Le plénum de cette année, qui s'est achevé le 18 juillet, est resté fidèle à la vision de Xi Jinping pour l'économie chinoise, en mettant l'accent sur l'investissement dans l'industrie manufacturière de pointe (appelée « nouvelles forces productives de qualité »), la transition verte et l'autosuffisance des chaînes d'approvisionnement (afin de «dérisquer» l'économie). Il s'agit essentiellement de mesures axées sur l'offre, ce qui confirme que Xi ne souhaite guère se concentrer sur des réformes axées sur la demande. Cela signifie que la priorité sera donnée à la qualité de la croissance plutôt qu'à son rythme, ce qui signifie également que le fait de ne pas atteindre l'objectif de croissance du PIB de 5,0% cette année - ce qui est tout à fait possible au vu des données du deuxième trimestre - ne déclenchera pas nécessairement un « bazooka » de mesures de relance pour le marché de l'immobilier.

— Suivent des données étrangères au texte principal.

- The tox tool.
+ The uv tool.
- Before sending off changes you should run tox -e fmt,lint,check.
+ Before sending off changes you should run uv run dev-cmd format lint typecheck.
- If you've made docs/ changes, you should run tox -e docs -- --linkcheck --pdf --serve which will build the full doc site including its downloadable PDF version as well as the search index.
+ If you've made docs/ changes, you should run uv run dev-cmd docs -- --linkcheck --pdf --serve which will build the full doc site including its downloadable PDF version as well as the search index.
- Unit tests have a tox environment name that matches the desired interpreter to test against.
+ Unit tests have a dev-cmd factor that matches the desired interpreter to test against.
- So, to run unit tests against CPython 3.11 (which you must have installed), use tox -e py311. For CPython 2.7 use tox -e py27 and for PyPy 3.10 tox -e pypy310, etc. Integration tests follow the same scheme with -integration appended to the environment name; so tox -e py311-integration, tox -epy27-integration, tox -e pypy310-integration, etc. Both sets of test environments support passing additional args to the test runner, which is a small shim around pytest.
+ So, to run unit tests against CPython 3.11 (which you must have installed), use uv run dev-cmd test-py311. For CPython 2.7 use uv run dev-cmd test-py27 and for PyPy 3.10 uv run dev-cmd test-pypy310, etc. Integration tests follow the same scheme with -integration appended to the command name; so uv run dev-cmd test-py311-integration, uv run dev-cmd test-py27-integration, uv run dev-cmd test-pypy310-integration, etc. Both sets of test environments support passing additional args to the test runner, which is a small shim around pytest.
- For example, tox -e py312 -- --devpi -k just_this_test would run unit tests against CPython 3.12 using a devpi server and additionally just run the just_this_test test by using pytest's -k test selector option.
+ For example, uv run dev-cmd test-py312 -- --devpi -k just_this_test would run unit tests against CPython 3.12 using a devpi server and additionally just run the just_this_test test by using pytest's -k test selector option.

Toutefois, certaines mesures à court terme ont été décidées lors du plénum. Par exemple, la PBoC a réduit de manière inattendue les taux directeurs le lundi 22 juillet, le premier jour de bourse après la publication des documents du plénum. La baisse simultanée de 10 points de base de l'ensemble des taux directeurs - les prises en pension à sept jours et les taux préférentiels à un an et à cinq ans - était le premier assouplissement coordonné depuis août 2023.

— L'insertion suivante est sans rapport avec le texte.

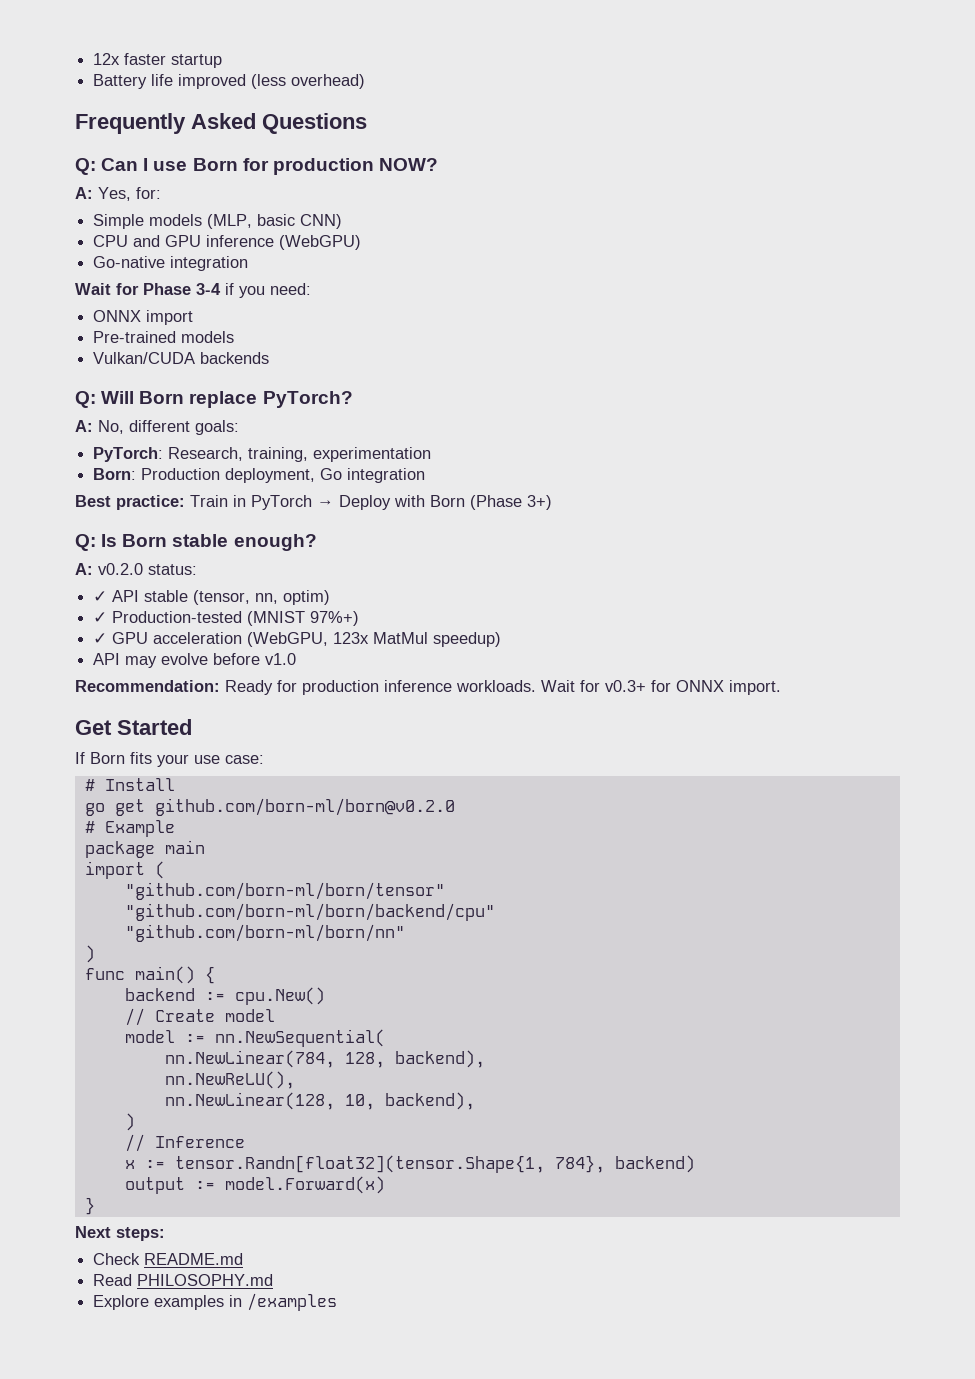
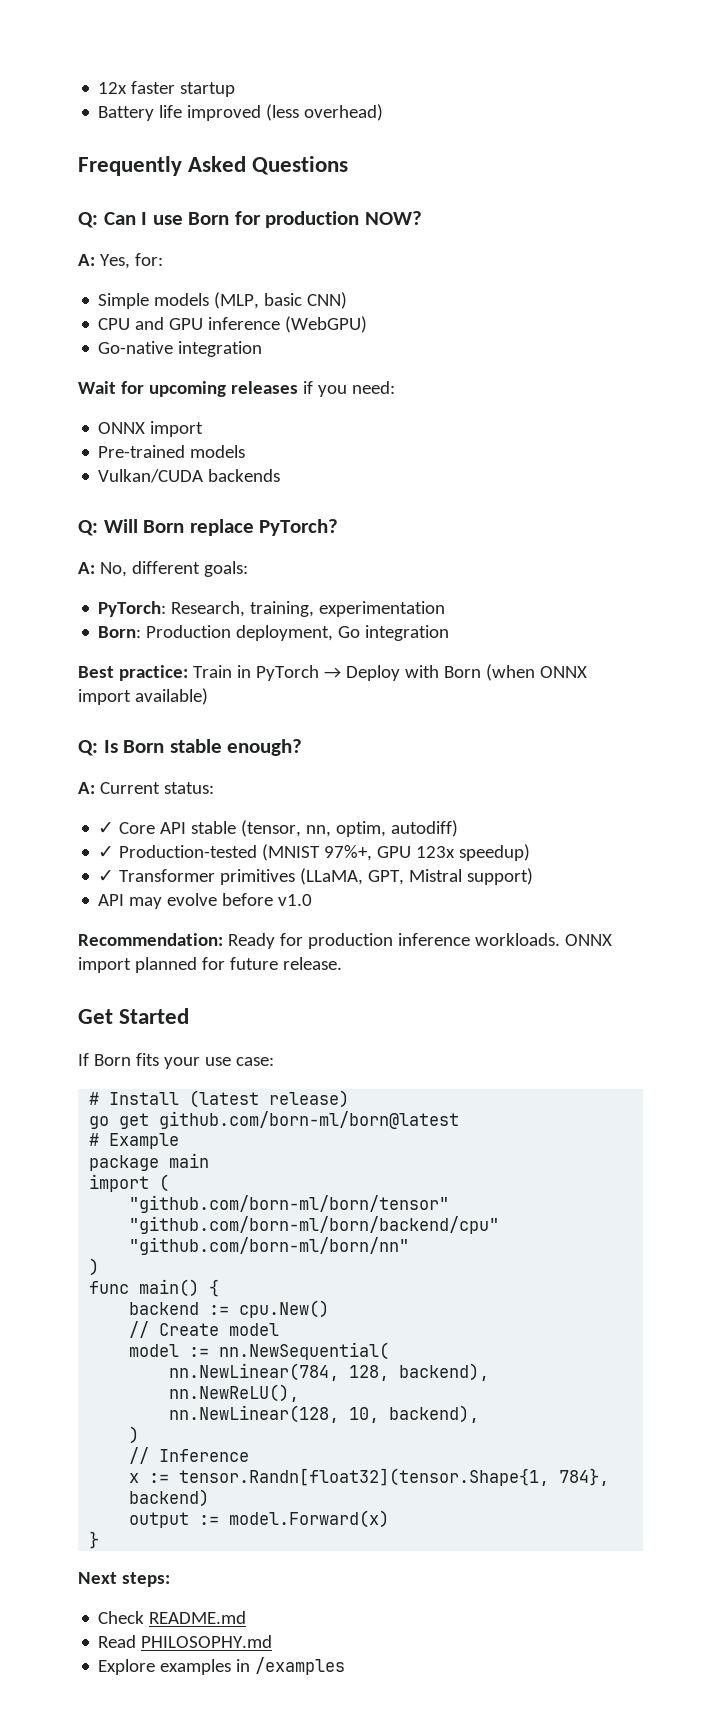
- Wait for Phase 3-4 if you need:
+ Wait for upcoming releases if you need:
- Best practice: Train in PyTorch → Deploy with Born (Phase 3+)
+ Best practice: Train in PyTorch → Deploy with Born (when ONNX import available)
- A: v0.2.0 status:
+ A: Current status:
- ✓ API stable (tensor, nn, optim)
+ ✓ Core API stable (tensor, nn, optim, autodiff)
- ✓ Production-tested (MNIST 97%+)
- ✓ GPU acceleration (WebGPU, 123x MatMul speedup)
+ ✓ Production-tested (MNIST 97%+, GPU 123x speedup)
+ ✓ Transformer primitives (LLaMA, GPT, Mistral support)
- Wait for v0.3+ for ONNX import.
+ ONNX import planned for future release.
- # Install
+ # Install (latest release)
- go get github.com/born-ml/born@v0.2.0
+ go get github.com/born-ml/born@latest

Xi Jinping s'efforce également de renforcer son contrôle sur le pays. Par exemple, Xi a personnellement convoqué une réunion des hauts gradés de l'Armée populaire de libération à la mi-juin, dans le but de rappeler que la loyauté au sein de l'armée était primordiale. Il a réaffirmé la nécessité de maintenir la primauté absolue du parti communiste sur l'armée, ce qui signifie en fait la loyauté envers Xi lui-même en tant que chef suprême.

Conclusions

Compte tenu de la faiblesse de l'économie, le renminbi a subi des pressions à la baisse soutenues par rapport au dollar américain, comme en témoigne l'écart qui s'est creusé entre le taux spot et le fixing «mid-point» quotidien (la PBoC applique une politique de change administrée qui limite les fluctuations quotidiennes autour du fixing à +/-2%, voir le graphique ci-dessous). Toutefois, les autorités semblent déterminées à limiter la faiblesse de la monnaie et à faire du renminbi le point d'ancrage des taux de change régionaux.

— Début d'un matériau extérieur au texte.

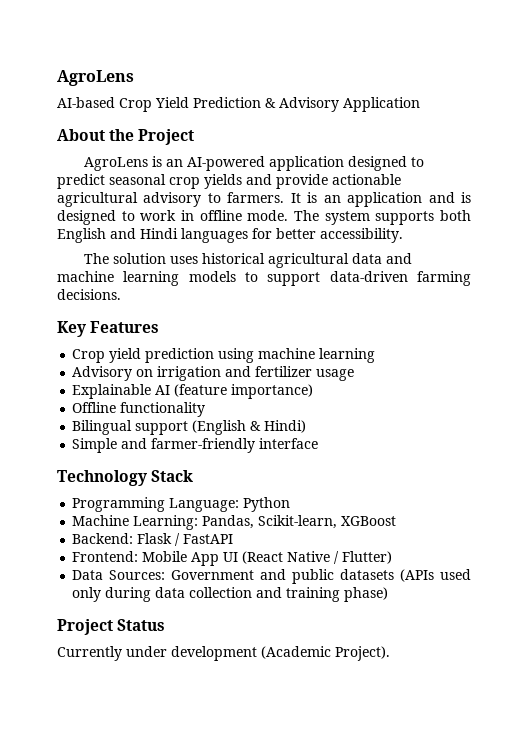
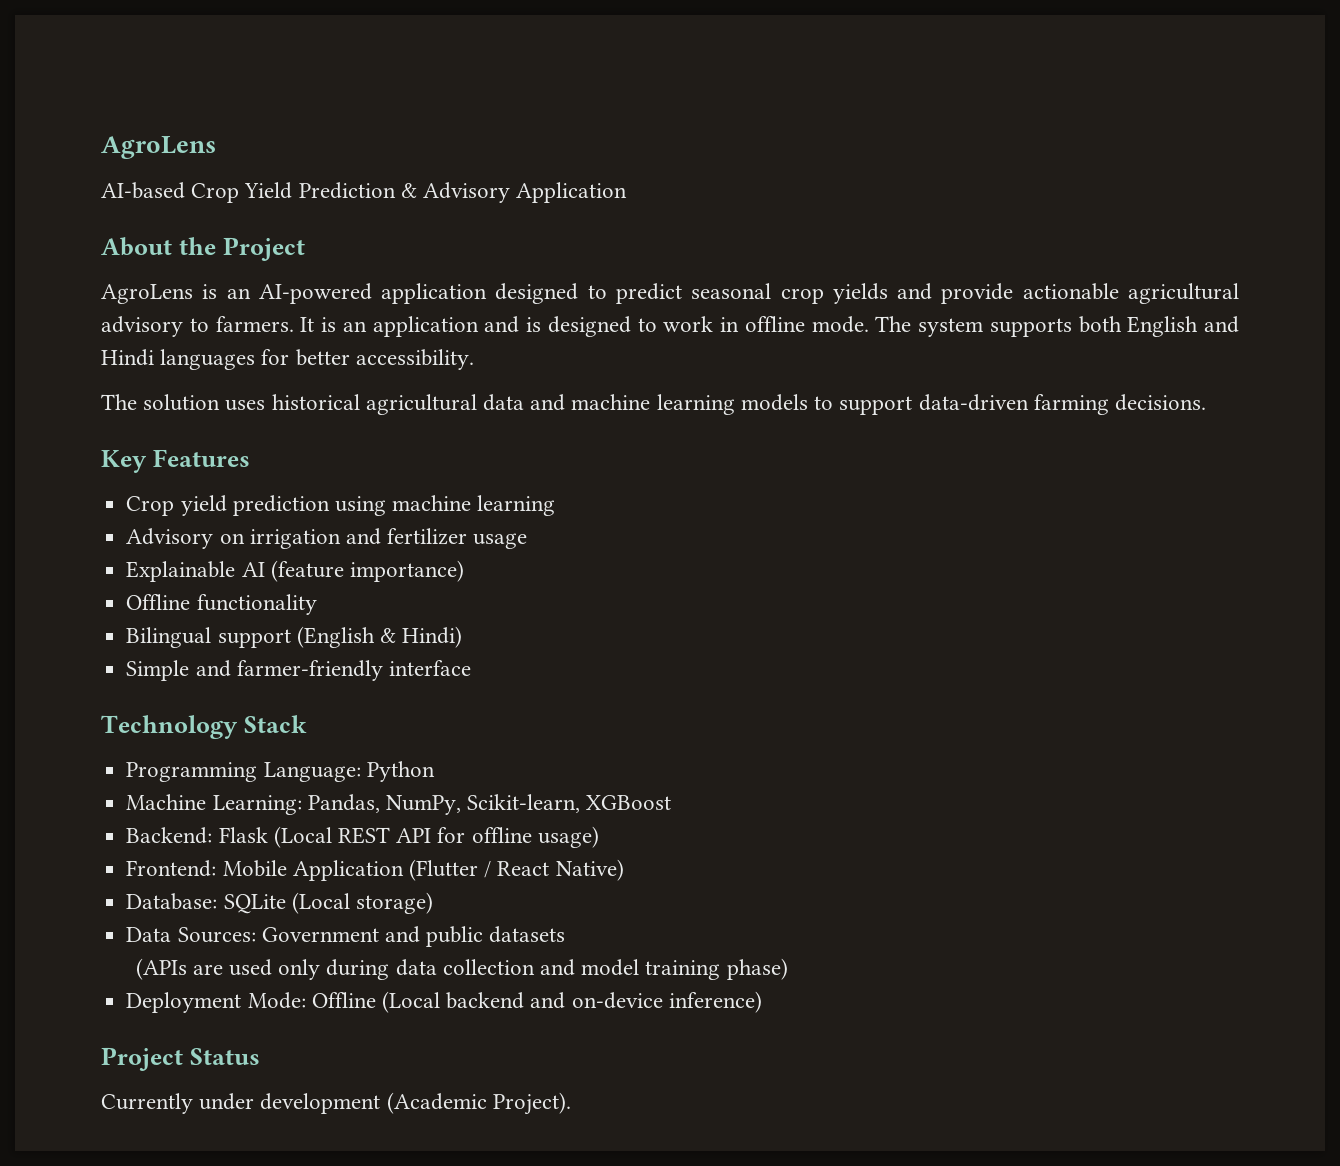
- Machine Learning: Pandas, Scikit-learn, XGBoost
+ Machine Learning: Pandas, NumPy, Scikit-learn, XGBoost
- Backend: Flask / FastAPI
- Frontend: Mobile App UI (React Native / Flutter)
+ Backend: Flask (Local REST API for offline usage)
+ Frontend: Mobile Application (Flutter / React Native)
+ Database: SQLite (Local storage)
- Data Sources: Government and public datasets (APIs used only during data collection and training phase)
+ Data Sources: Government and public datasets
+ (APIs are used only during data collection and model training phase)
+ Deployment Mode: Offline (Local backend and on-device inference)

Un autre effet de la morosité de l'économie a été la pression à la baisse exercée sur les rendements de l’obligation d’état chinois (CGB) à dix ans, qui ont atteint des niveaux historiquement déprimés autour de 2,2%, un niveau que la PBoC juge trop bas. C'est pourquoi la banque centrale a annoncé, début juillet, qu'elle interviendrait dans les échanges en empruntant des CGB aux banques et aux «primary dealers» pour les vendre à découvert sur le marché, créant ainsi un plancher de facto pour les rendements. Cela signifie qu'il y a peu de chances que les prix des CGB augmentent dans un avenir prévisible.

Le contexte économique n'est pas favorable aux actions chinoises. Toutefois, les valorisations sont bon marché - les principaux indices se négocient entre 7,5 et 11,2 fois les bénéfices estimés. Les prévisions de croissance des bénéfices restent encourageantes: elles vont de 8,8% pour l'indice offshore Hang Seng China Enterprises à 19,6% pour l'indice onshore CSI300. Cela suggère que le risque de baisse des actions chinoises est limité et qu'il pourrait y avoir un potentiel de hausse considérable si les nuages au-dessus de Pékin se dissipaient.